Segment Start: Material shown

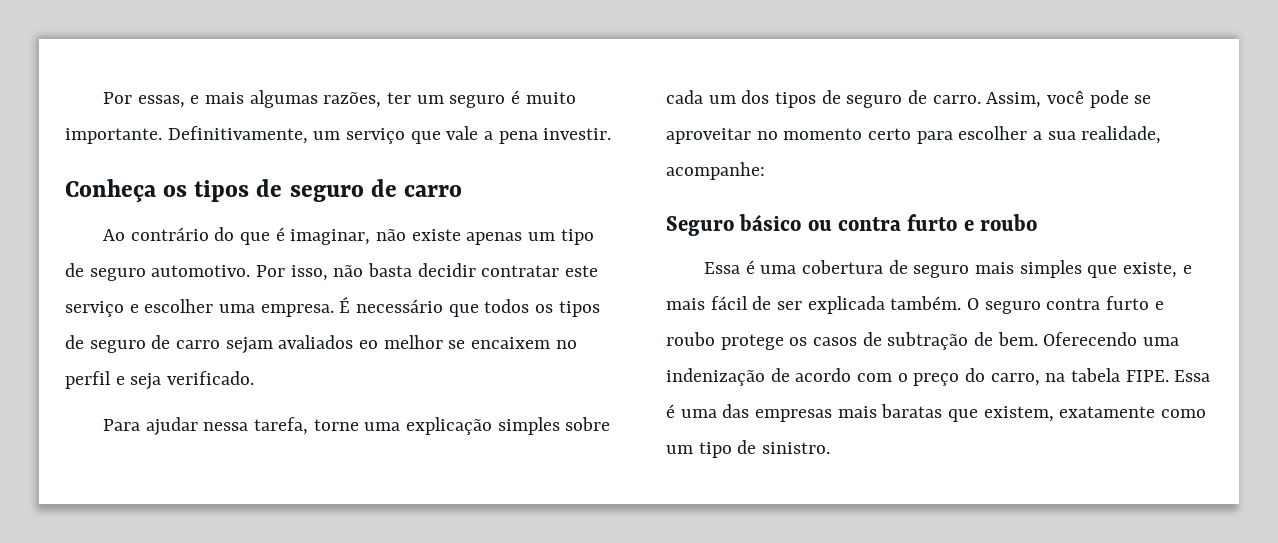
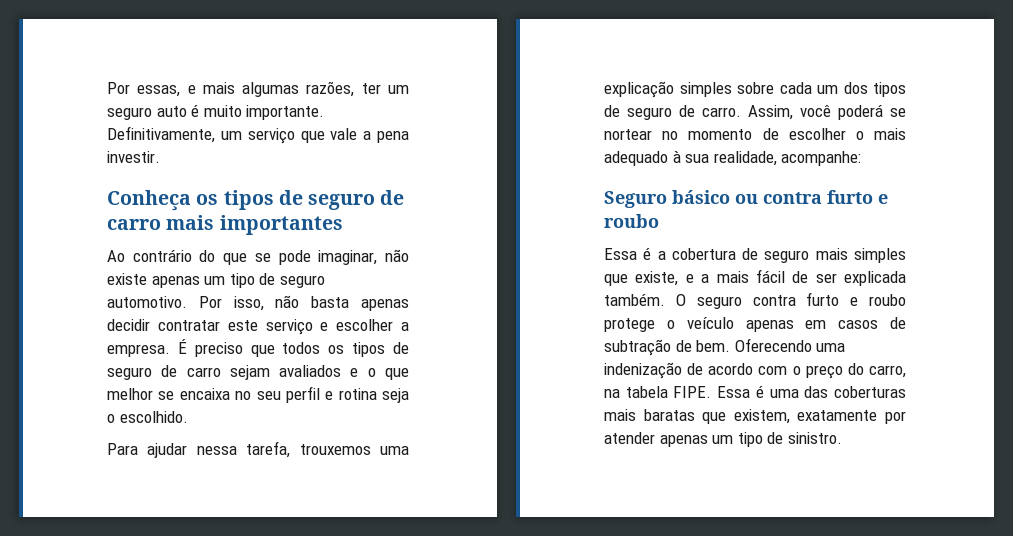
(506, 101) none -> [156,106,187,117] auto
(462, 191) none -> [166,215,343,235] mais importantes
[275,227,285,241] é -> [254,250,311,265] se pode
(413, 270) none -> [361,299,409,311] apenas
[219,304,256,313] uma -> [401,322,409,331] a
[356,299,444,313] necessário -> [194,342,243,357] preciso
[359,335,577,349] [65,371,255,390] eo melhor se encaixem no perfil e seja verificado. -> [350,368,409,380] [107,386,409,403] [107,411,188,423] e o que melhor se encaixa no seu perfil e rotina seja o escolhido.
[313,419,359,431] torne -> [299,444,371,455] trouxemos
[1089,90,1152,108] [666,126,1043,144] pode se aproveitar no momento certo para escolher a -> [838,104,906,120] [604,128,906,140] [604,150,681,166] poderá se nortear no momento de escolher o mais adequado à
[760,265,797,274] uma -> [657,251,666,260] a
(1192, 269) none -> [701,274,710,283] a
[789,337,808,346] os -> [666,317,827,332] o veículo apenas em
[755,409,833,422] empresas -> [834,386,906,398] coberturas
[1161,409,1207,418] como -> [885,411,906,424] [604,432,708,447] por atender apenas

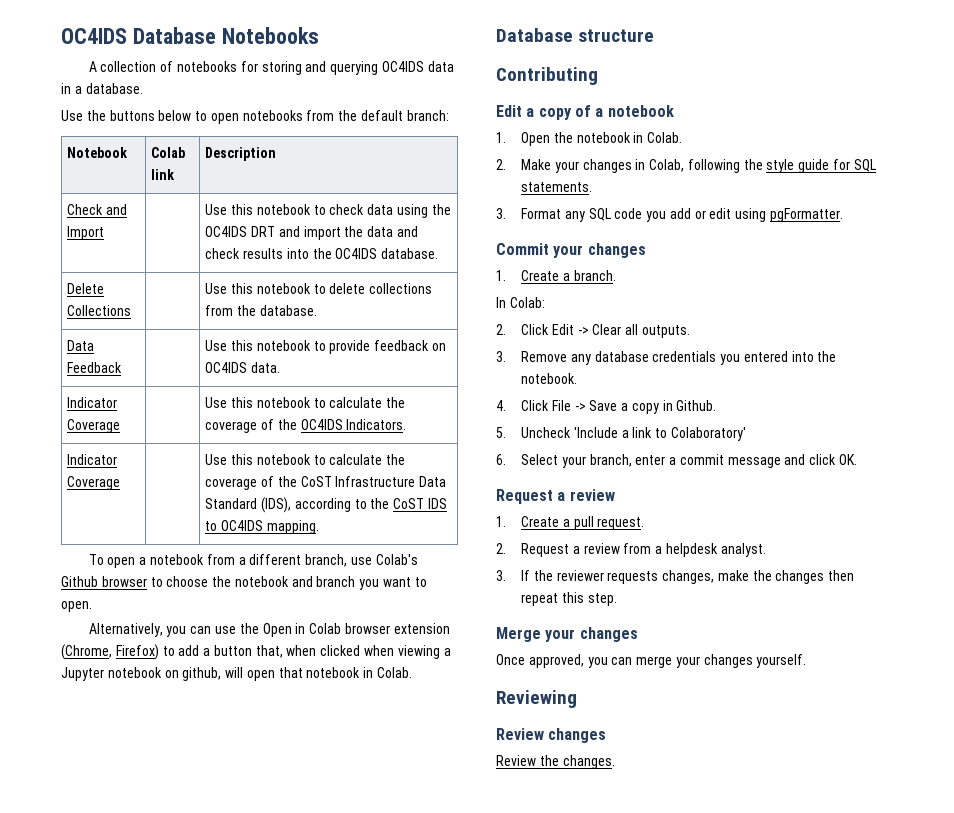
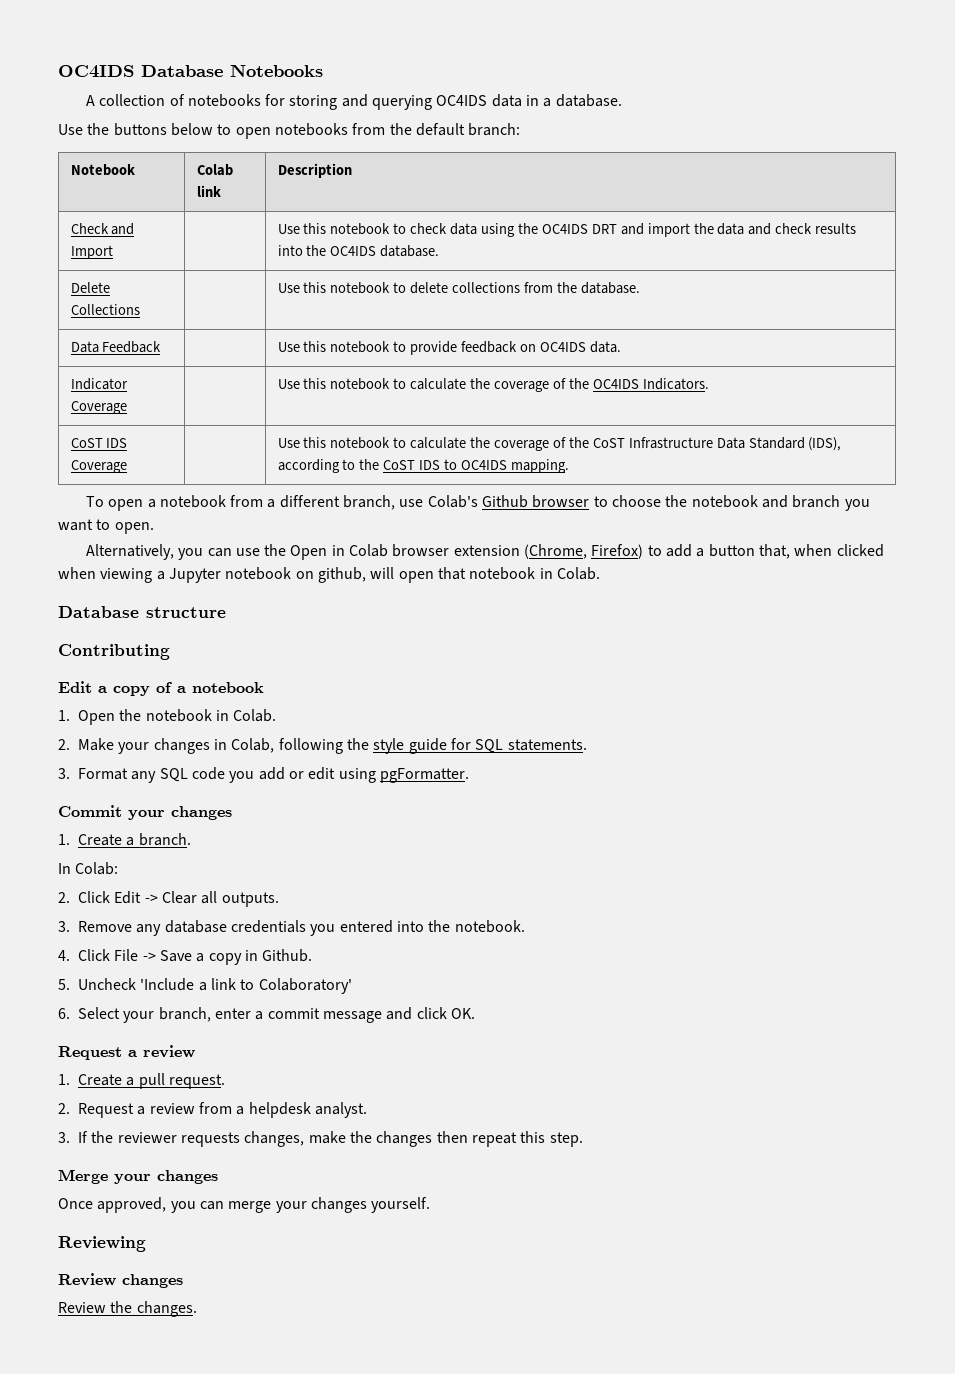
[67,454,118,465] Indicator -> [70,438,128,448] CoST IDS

Segment End: Material shown

◆ What is expected: Copy exactly, and copy only, the lines from the one bearing "[219,304,256,313] uma -> [401,322,409,331] a" through the closing line of the material, with both ends kept and pictures removed.

◆ Result of the exercise:
[219,304,256,313] uma -> [401,322,409,331] a
[356,299,444,313] necessário -> [194,342,243,357] preciso
[359,335,577,349] [65,371,255,390] eo melhor se encaixem no perfil e seja verificado. -> [350,368,409,380] [107,386,409,403] [107,411,188,423] e o que melhor se encaixa no seu perfil e rotina seja o escolhido.
[313,419,359,431] torne -> [299,444,371,455] trouxemos
[1089,90,1152,108] [666,126,1043,144] pode se aproveitar no momento certo para escolher a -> [838,104,906,120] [604,128,906,140] [604,150,681,166] poderá se nortear no momento de escolher o mais adequado à
[760,265,797,274] uma -> [657,251,666,260] a
(1192, 269) none -> [701,274,710,283] a
[789,337,808,346] os -> [666,317,827,332] o veículo apenas em
[755,409,833,422] empresas -> [834,386,906,398] coberturas
[1161,409,1207,418] como -> [885,411,906,424] [604,432,708,447] por atender apenas

[67,454,118,465] Indicator -> [70,438,128,448] CoST IDS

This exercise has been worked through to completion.